Instructions for the task: Please transcribe the data exactly as shown, skipping the images.

Web document revisions:
╔══

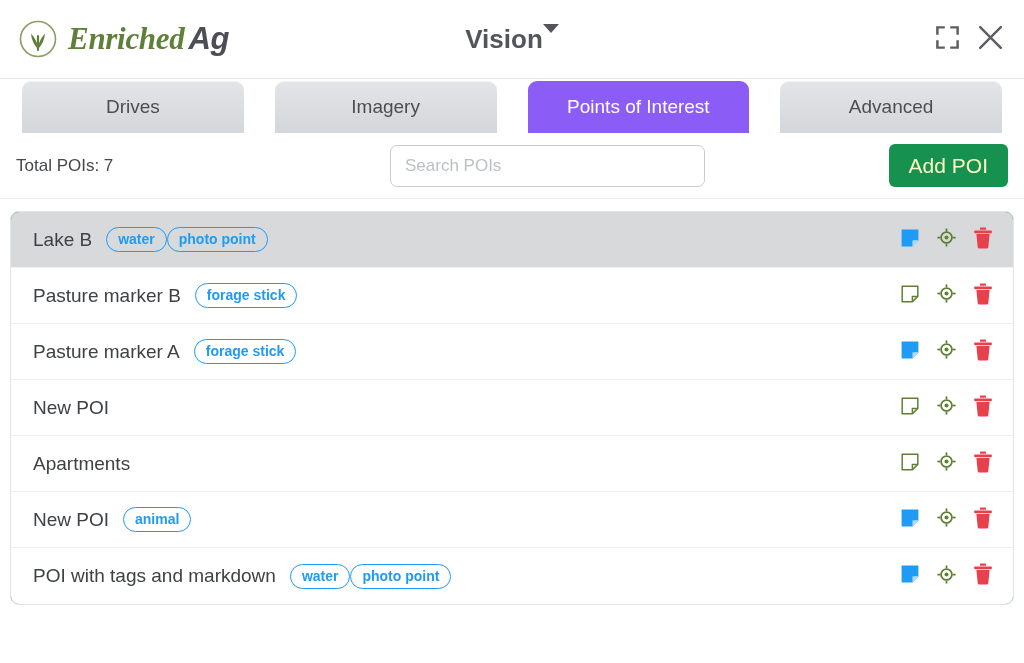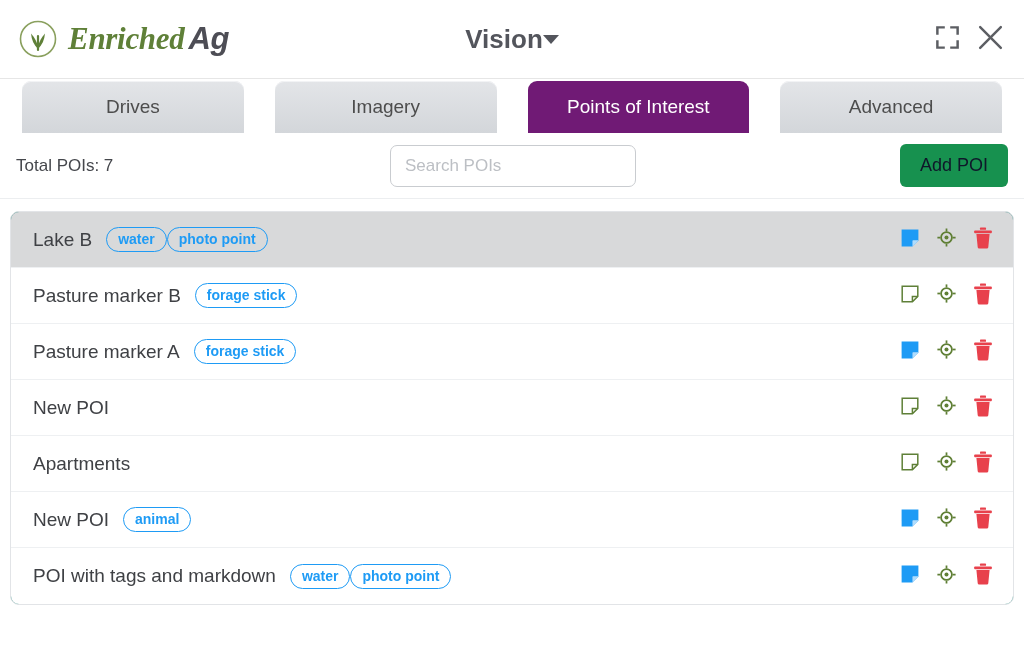--- a/index.html
+++ b/index.html
@@ -49,7 +49,6 @@
     font-weight: 700;
     color: #53555c;
     display: flex;
-    align-items: center;
     justify-content: center;
     pointer-events: none;
   }

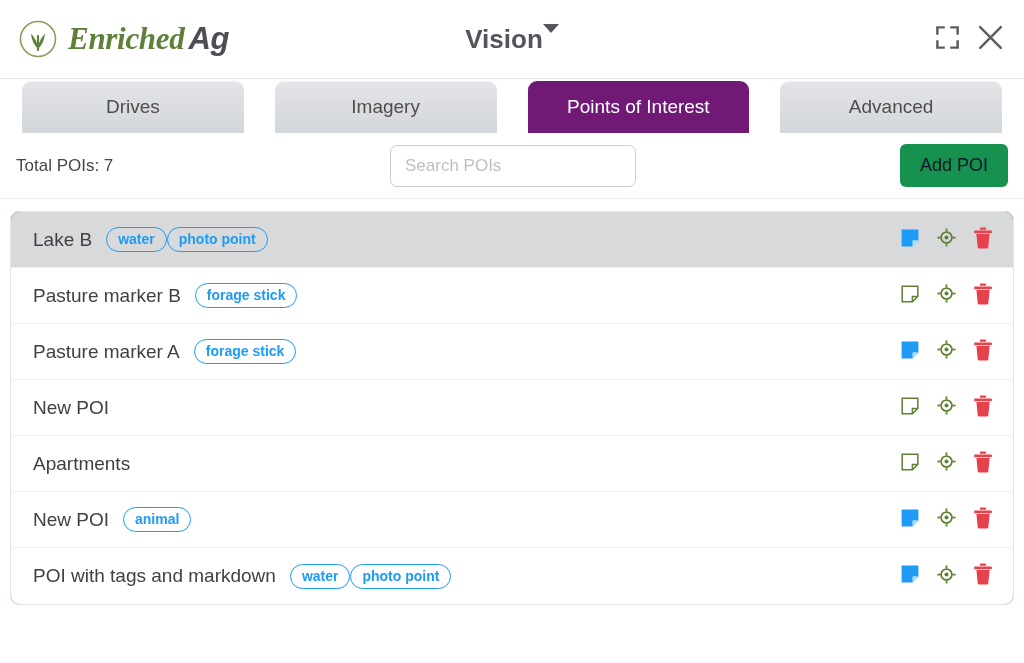--- a/index.html
+++ b/index.html
@@ -90,7 +90,7 @@
     user-select: none;
   }
   .tab.active {
-    background: #701a75;
+    background: #8b5cf6;
     color: #ffffff;
     box-shadow: none;
   }

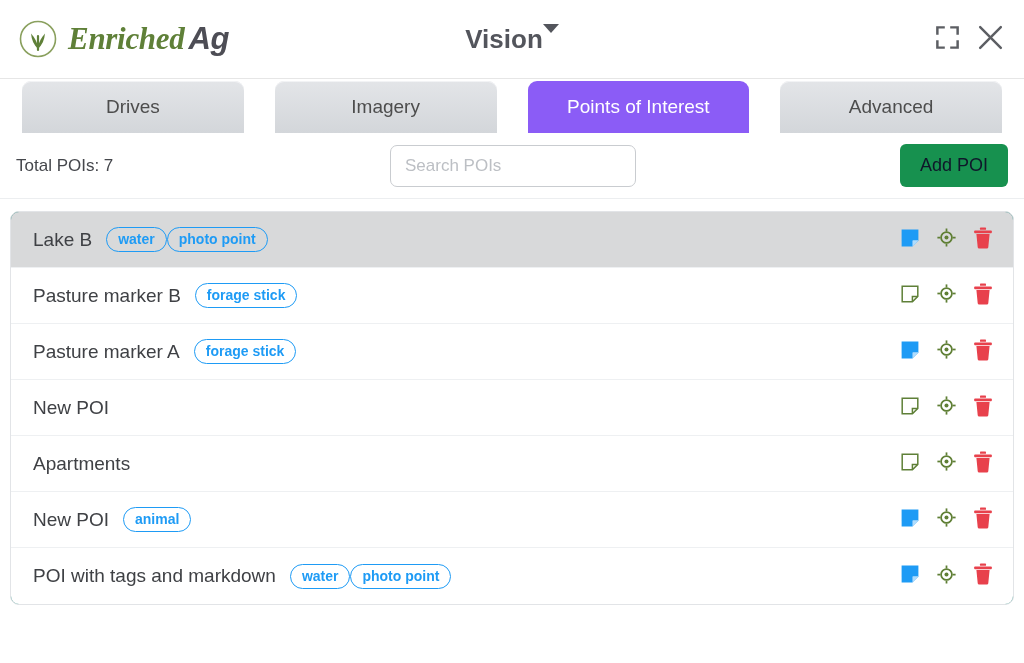--- a/index.html
+++ b/index.html
@@ -111,7 +111,7 @@
   .search-wrap {
     position: absolute;
     left: 390px;
-    width: 246px;
+    width: 315px;
   }
   .search-input {
     width: 100%;

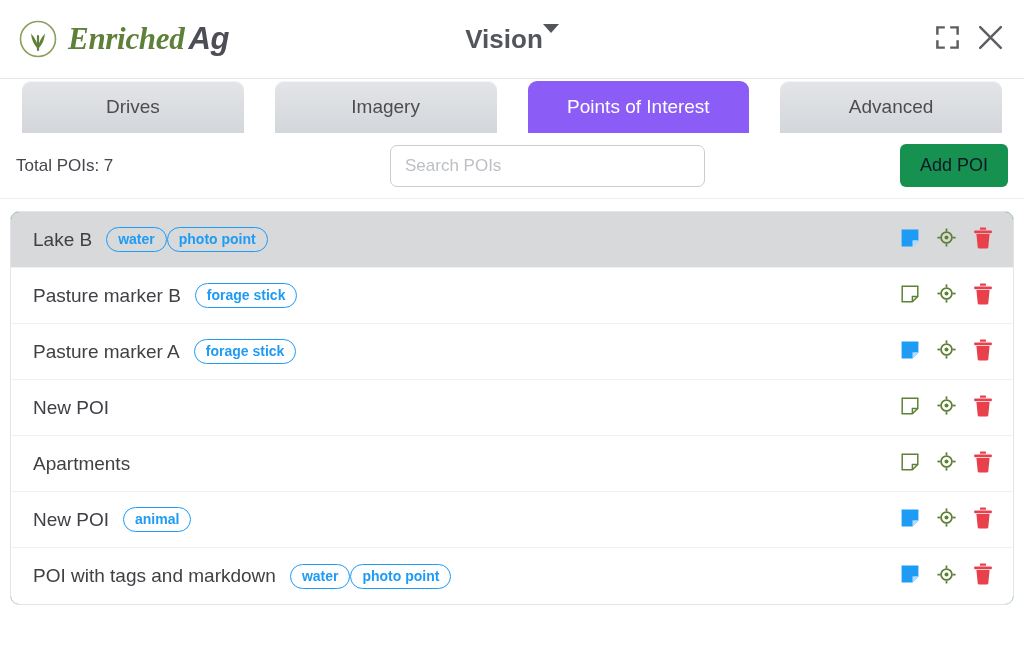--- a/index.html
+++ b/index.html
@@ -132,10 +132,10 @@
     height: 43px;
     padding: 0 20px;
     background: #17914f;
-    color: #0f172a;
+    color: #fef9c3;
     border: none;
     border-radius: 6px;
-    font-size: 18px;
+    font-size: 21px;
     font-family: "Liberation Sans", sans-serif;
     cursor: pointer;
   }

╚══

Output of the task:
--- a/index.html
+++ b/index.html
@@ -49,7 +49,6 @@
     font-weight: 700;
     color: #53555c;
     display: flex;
-    align-items: center;
     justify-content: center;
     pointer-events: none;
   }

--- a/index.html
+++ b/index.html
@@ -90,7 +90,7 @@
     user-select: none;
   }
   .tab.active {
-    background: #701a75;
+    background: #8b5cf6;
     color: #ffffff;
     box-shadow: none;
   }

--- a/index.html
+++ b/index.html
@@ -111,7 +111,7 @@
   .search-wrap {
     position: absolute;
     left: 390px;
-    width: 246px;
+    width: 315px;
   }
   .search-input {
     width: 100%;

--- a/index.html
+++ b/index.html
@@ -132,10 +132,10 @@
     height: 43px;
     padding: 0 20px;
     background: #17914f;
-    color: #0f172a;
+    color: #fef9c3;
     border: none;
     border-radius: 6px;
-    font-size: 18px;
+    font-size: 21px;
     font-family: "Liberation Sans", sans-serif;
     cursor: pointer;
   }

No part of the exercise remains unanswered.